Now we have a revival of actor-turned-playwright Lolita Chakrababarti's debut play, first seen at the Tricycle in 2012. Set backstage in the West End of 19th century, it recounts the true story of black American actor Ira Aldridge who, in 1833, caused a sensation when he took over the title role of Othello after Edmund Kean, who was playing it, fell ill onstage and subsequently died. The impresario who cast and promoted him took a big risk: other members of the company regarded the new recruit with great suspicion, and the London critics greeted him with reviews of naked racism.

It's a salutary reminder about how far we've come that Adrian Lester — who reprises a superb performance that won him the Critics' Circle Theatre Award for Best Actor — has played Othello himself at the National, and the days of the black-face white English actor playing the role have long been banished. (Intriguing, though, to see Lester's Aldridge 'whiting-up' to play King Lear).

But if we are now mostly in an age of colour-blind casting in British theatre (except, dispiritingly, last year when Trevor Nunn directed an all-white War of the Roses at Kingston's Rose Theatre, which he claimed was for reasons of 'historical verisimilitude'), here's a chastening story of racism at the heart of the British theatrical establishment, on both sides of the critical pen.

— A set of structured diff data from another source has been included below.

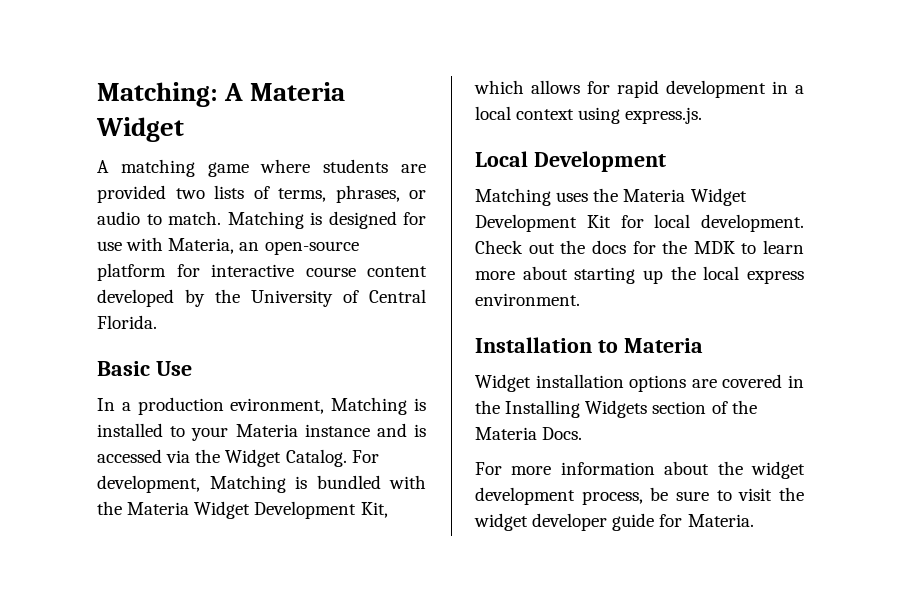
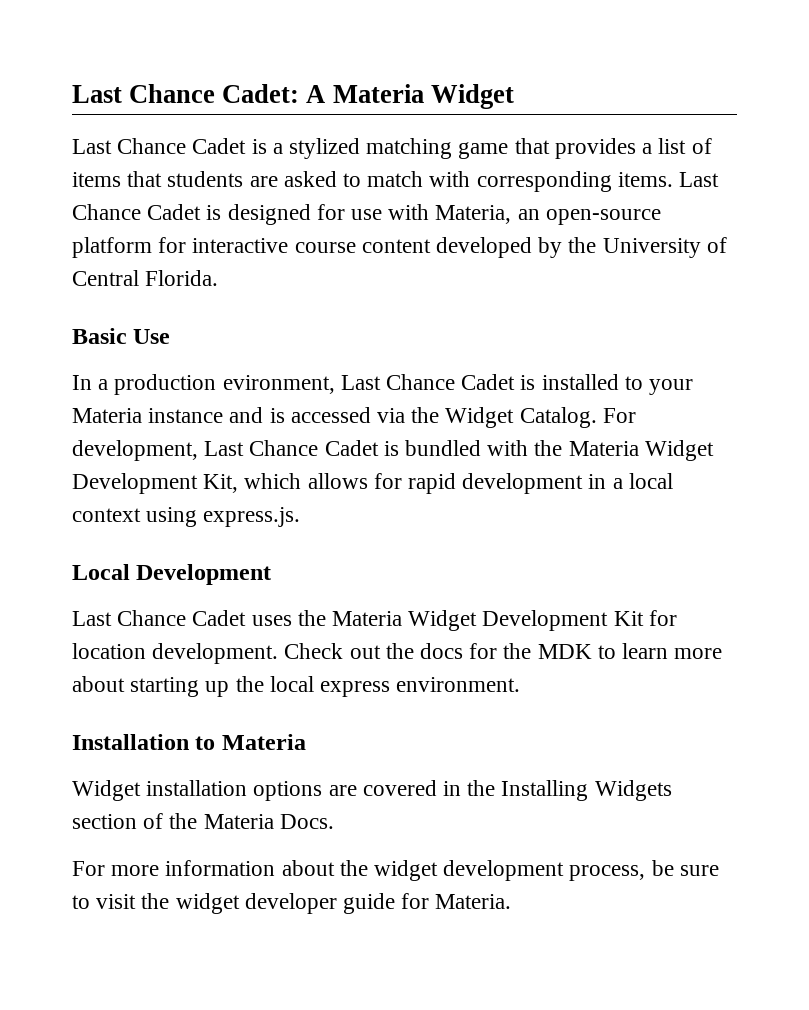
[97,82,218,107] Matching: -> [72,84,300,103] Last Chance Cadet:
[97,159,427,177] [97,185,426,203] [97,211,304,229] A matching game where students are provided two lists of terms, phrases, or audio to match. Matching -> [72,138,712,159] [72,171,720,192] [72,204,202,220] Last Chance Cadet is a stylized matching game that provides a list of items that students are asked to match with corresponding items. Last Chance Cadet
[331,397,408,415] Matching -> [340,374,516,390] Last Chance Cadet
[209,475,286,493] Matching -> [204,440,379,456] Last Chance Cadet
[475,188,551,206] Matching -> [72,610,247,626] Last Chance Cadet
[654,214,691,228] local -> [72,643,146,659] location

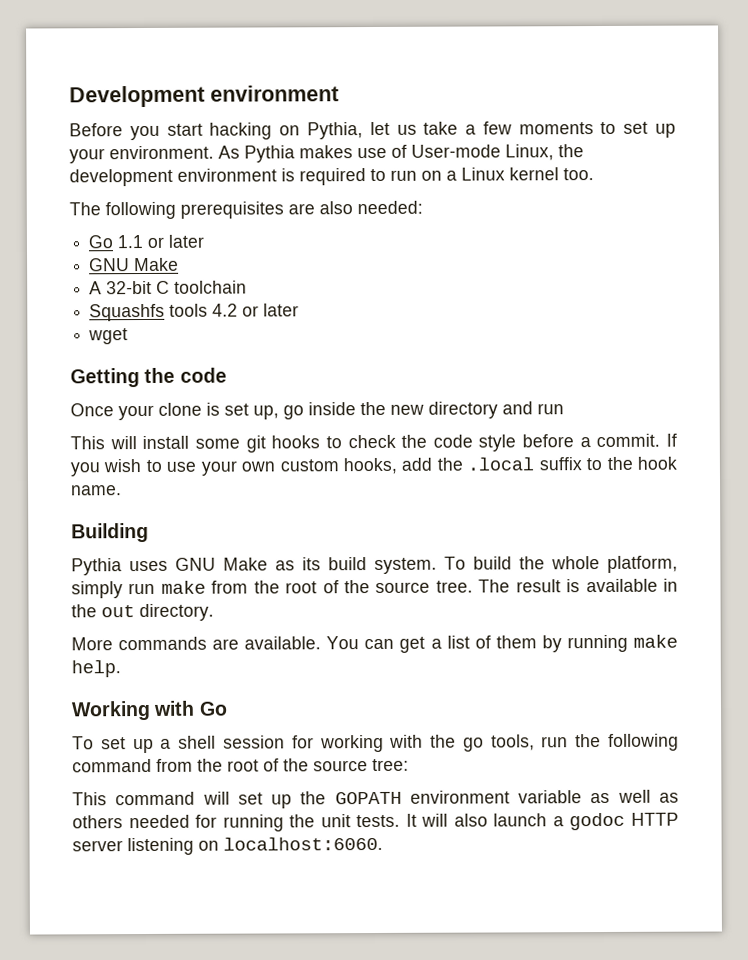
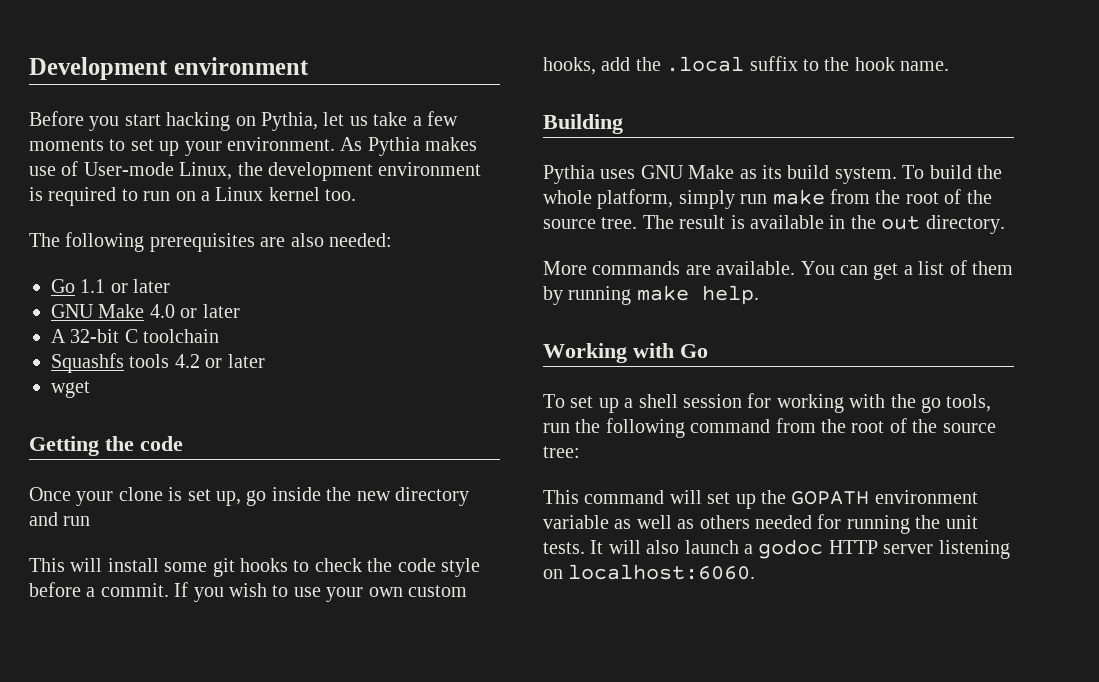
(180, 264) none -> [149,304,240,318] 4.0 or later

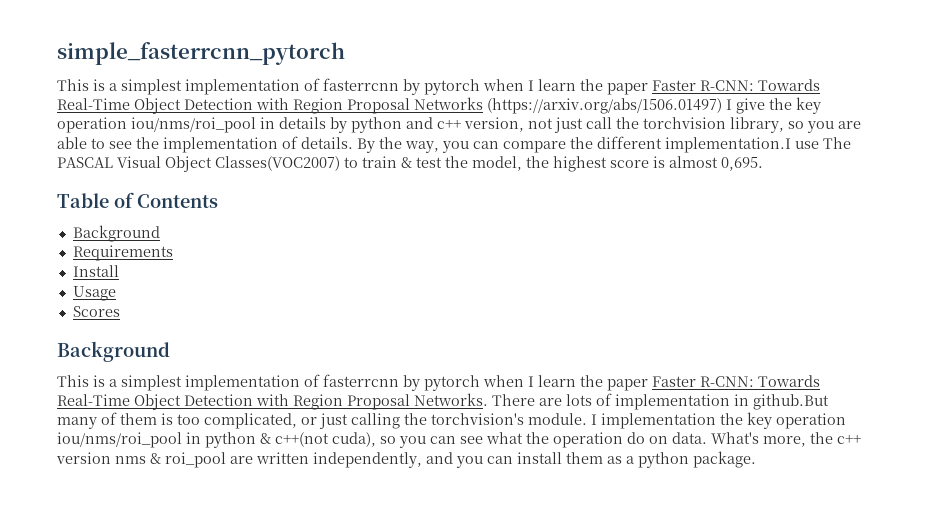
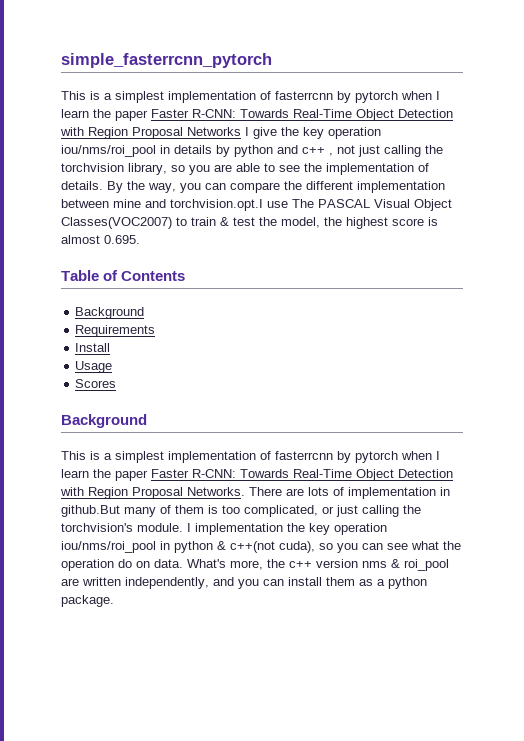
[487,98,722,114] (https://arxiv.org/abs/1506.01497) -> (241, 131) none
[464,117,524,132] version, -> [329,153,333,156] ,
[586,117,612,129] call -> [384,145,421,157] calling
[665,137,791,153] implementation.I -> [357,181,445,193] [61,199,263,211] implementation between mine and torchvision.opt.I
[721,157,763,171] 0,695. -> [104,235,140,244] 0.695.

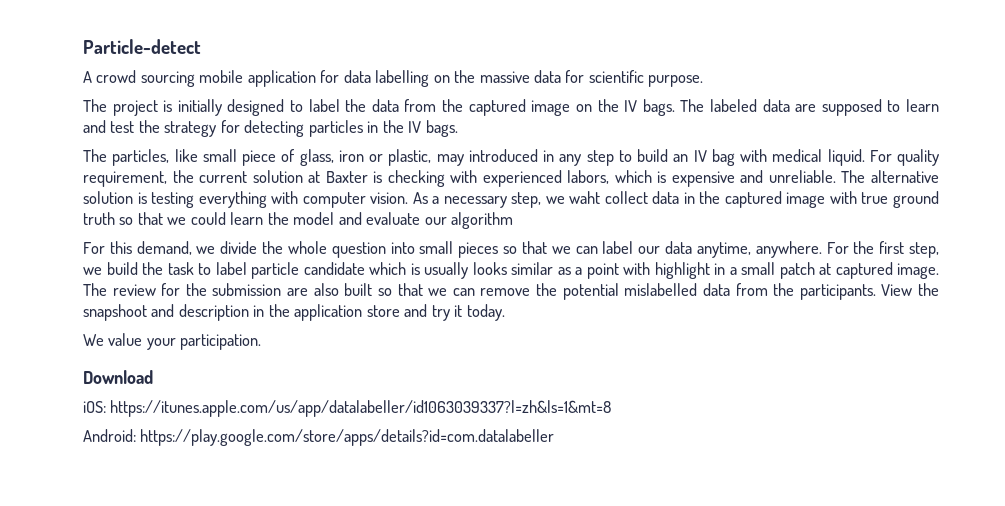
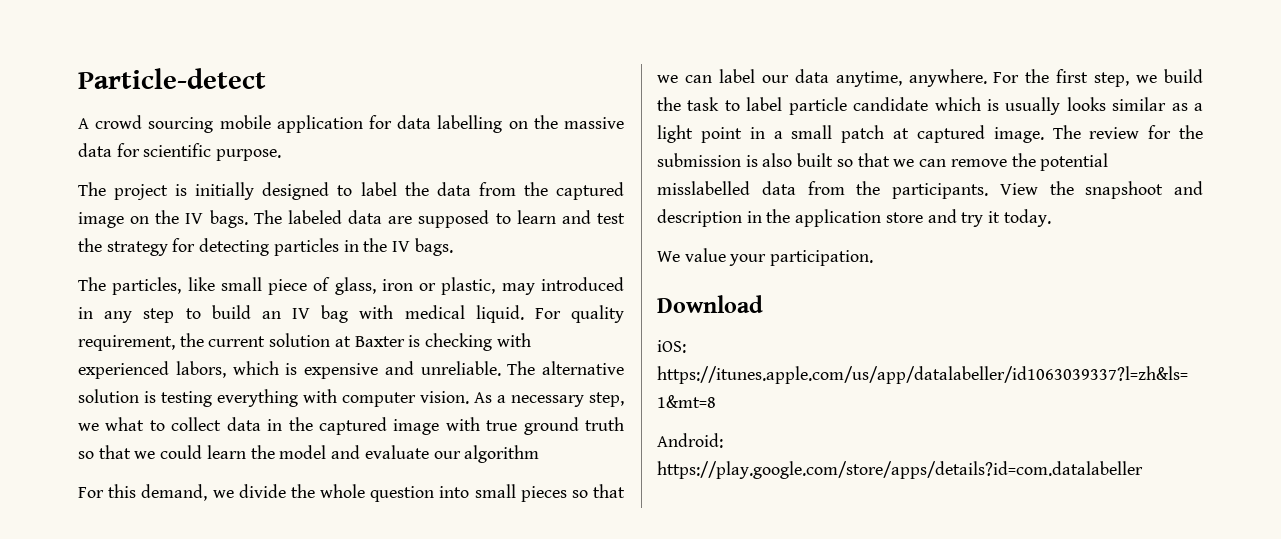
[569,191,601,204] waht -> [105,417,165,431] what to
[586,262,710,279] point with highlight -> [657,125,742,143] light point
[287,288,309,296] are -> [745,155,758,167] is
[624,283,698,296] mislabelled -> [657,181,750,195] misslabelled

Indhu Rubasingham's production, originally scaled to the Tricycle, looks a little underpopulated on the larger Garrick Theatre stage, and is also slightly over-projected by some of its supporting cast, with a lot of shouting and bad foreign accents. It undermines what is otherwise an effective slice of theatrical history.

 

"Lester's magnificent acting makes you nostalgic for a vanished gestural style in this welcome revival of Lolita Chakrabarti's play about racial prejudice."